Closed trtomei closed 4 weeks ago
Is it possible that
alpaka::memset(event.queue(), hostProduct.buffer(), 0xFF);
is NOT synchronous? (which does not make sense for the host buffer)
Very good point.
Yes, if the buffer is in pinned host memory in preparation for a GPU copy, the queue will be the GPU one, and the operation is potentially asynchronous.
But this should not change the behaviour of the ESProducer
apart from the DEBUG
statements.
I mean - maybe it does change the behaviour, but then it's a bug and we should fix it.
I have been investigating with the new Alpaka HCAL local reco.
Start with CMSSW_14_0_9_patch2_MULTIARCHS
+ #45277 + #45278 + #45324 + #45342 + #45210.
Use the same script as in https://github.com/cms-sw/cmssw/issues/44923#issuecomment-2199709930, although append the following to the configs as well:
from HLTrigger.Configuration.customizeHLTforAlpaka import customizeHLTforAlpakaPFSoA
from HLTrigger.Configuration.customizeHLTforAlpaka import customizeHLTforAlpakaHcalLocalReco
process = customizeHLTforAlpakaHcalLocalReco(process)
process = customizeHLTforAlpakaPFSoA(process)
Now crashing with:
----- Begin Fatal Exception 03-Jul-2024 10:29:09 CEST-----------------------
An exception of category 'StdException' occurred while
[0] Processing Event run: 380399 lumi: 123 event: 121628668 stream: 0
[1] Running path 'HLT_Mu12_DoublePFJets54MaxDeta1p6_PNet2BTag_0p11_v2'
[2] Calling method for module HBHERecHitProducerPortable@alpaka/'hltHbheRecoSoA'
Exception Message:
A std::exception was thrown.
/data/cmsbld/jenkins/workspace/auto-builds/CMSSW_14_0_9_MULTIARCHS-el8_amd64_gcc12/build/CMSSW_14_0_9_MULTIARCHS-build/el8_amd64_gcc12/external/alpaka/1.1.0-c6af69ddd6f2ee5be4f2b069590bae19/include/alpaka/event/EventUniformCudaHipRt.hpp(160) 'TApi::eventRecord(event.getNativeHandle(), queue.getNativeHandle())' returned error : 'cudaErrorIllegalAddress': 'an illegal memory access wasencountered'!

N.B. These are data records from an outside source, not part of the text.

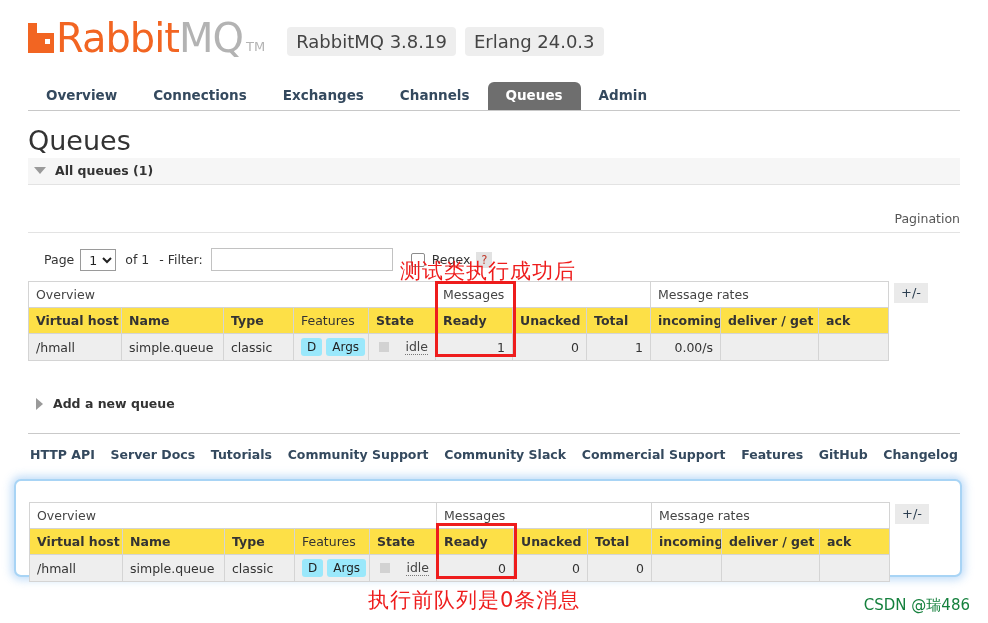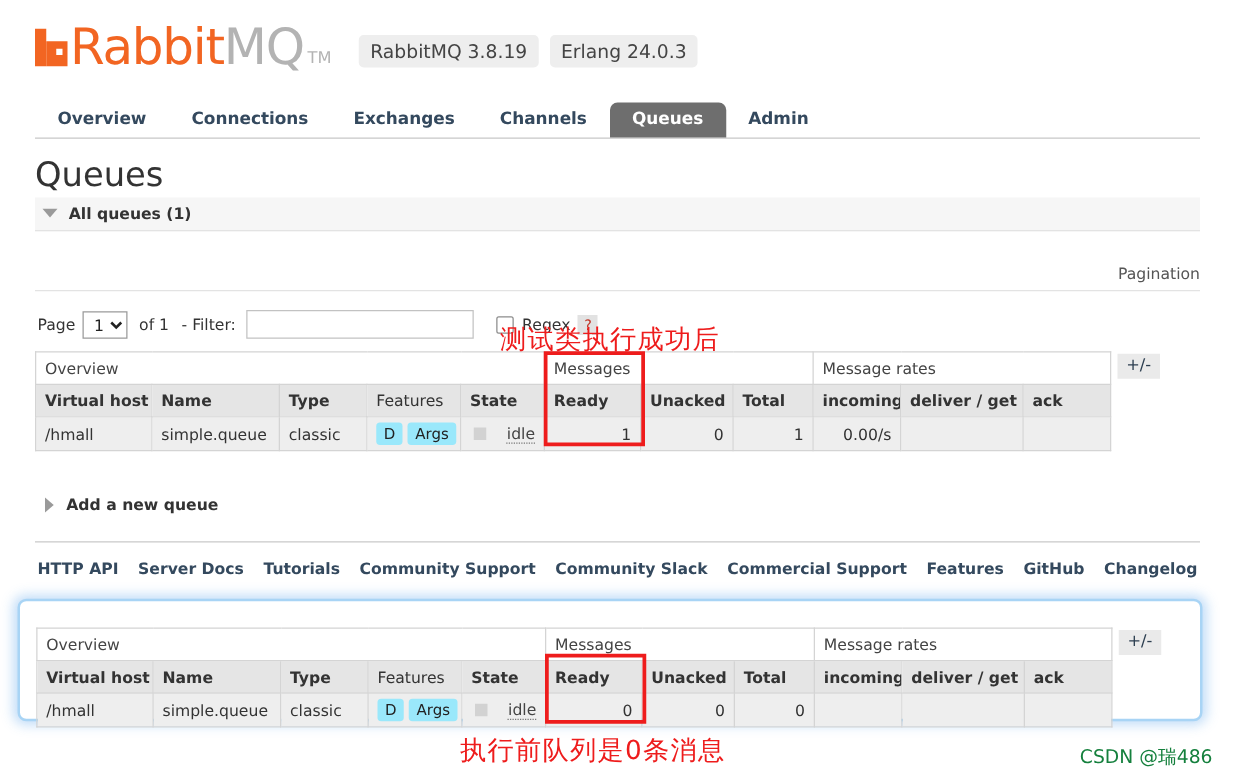--- a/index.html
+++ b/index.html
@@ -91,7 +91,7 @@
     background: #eeeeee;
     border-radius: 4px;
     padding: 4px 9px;
-    font-size: 15px;
+    font-size: 18px;
     color: #444444;
     white-space: nowrap;
   }

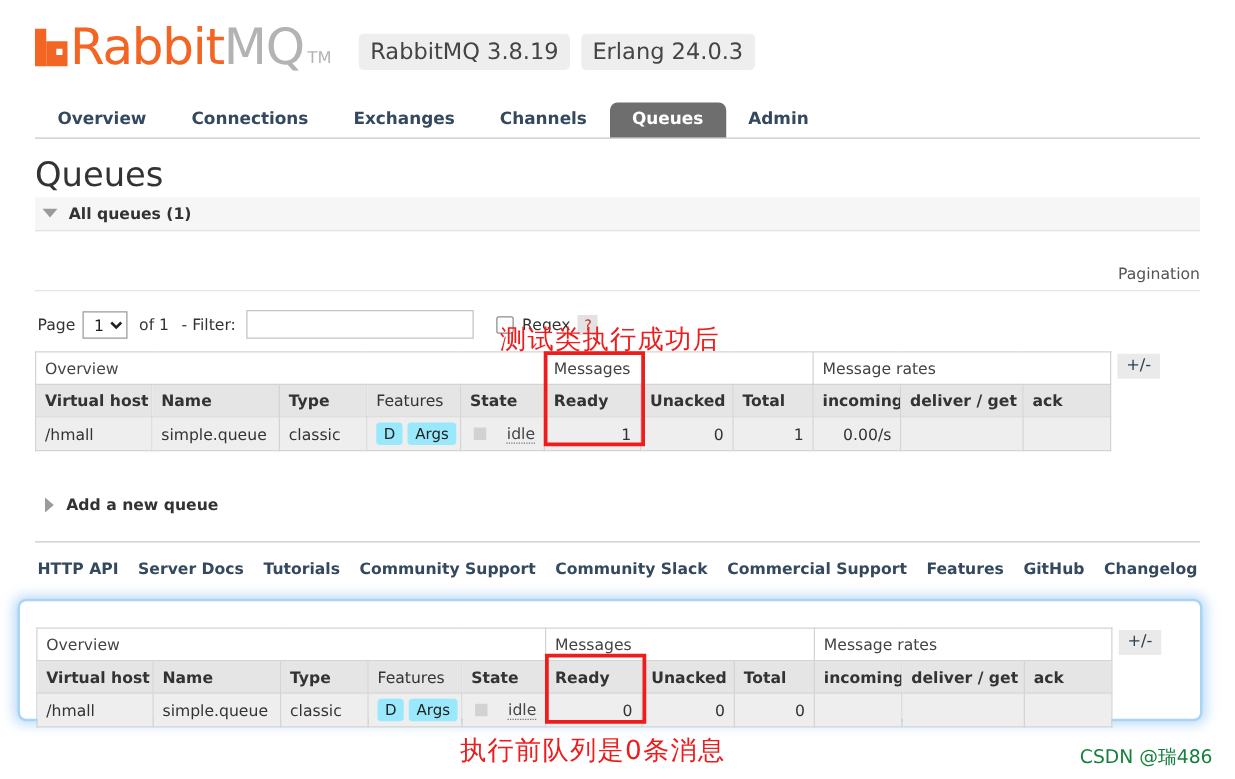--- a/index.html
+++ b/index.html
@@ -168,7 +168,7 @@
   .filter-row {
     display: flex;
     align-items: center;
-    margin: 15px 0 0 2px;
+    margin: 15px 0 0 16px;
     font-size: 12.5px;
     color: #333333;
   }

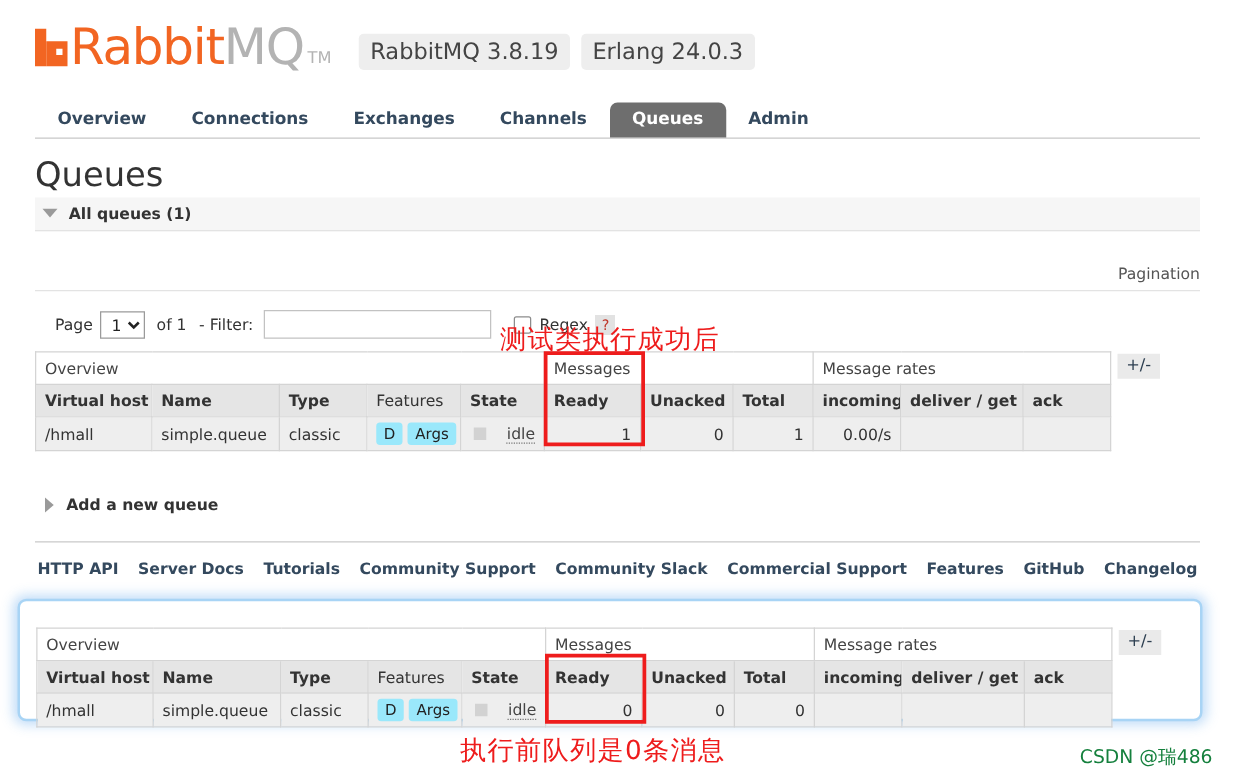--- a/index.html
+++ b/index.html
@@ -241,7 +241,7 @@
   }
   table.q tr.colhead th {
     font-weight: bold;
-    background: #e5e5e5;
+    background: #fde047;
   }
   table.q tr.colhead th.light {
     font-weight: normal;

----- End Fatal Exception -------------------------------------------------
Here is the log for one of the runs: hlt_run380399.log
And the corresponding compute-sanitizer --tool memcheck
log:
memcheck.log
Start with CMSSW_14_0_9_patch2_MULTIARCHS + https://github.com/cms-sw/cmssw/pull/45277 + https://github.com/cms-sw/cmssw/pull/45278 + https://github.com/cms-sw/cmssw/pull/45324 + https://github.com/cms-sw/cmssw/pull/45342 + https://github.com/cms-sw/cmssw/pull/45210.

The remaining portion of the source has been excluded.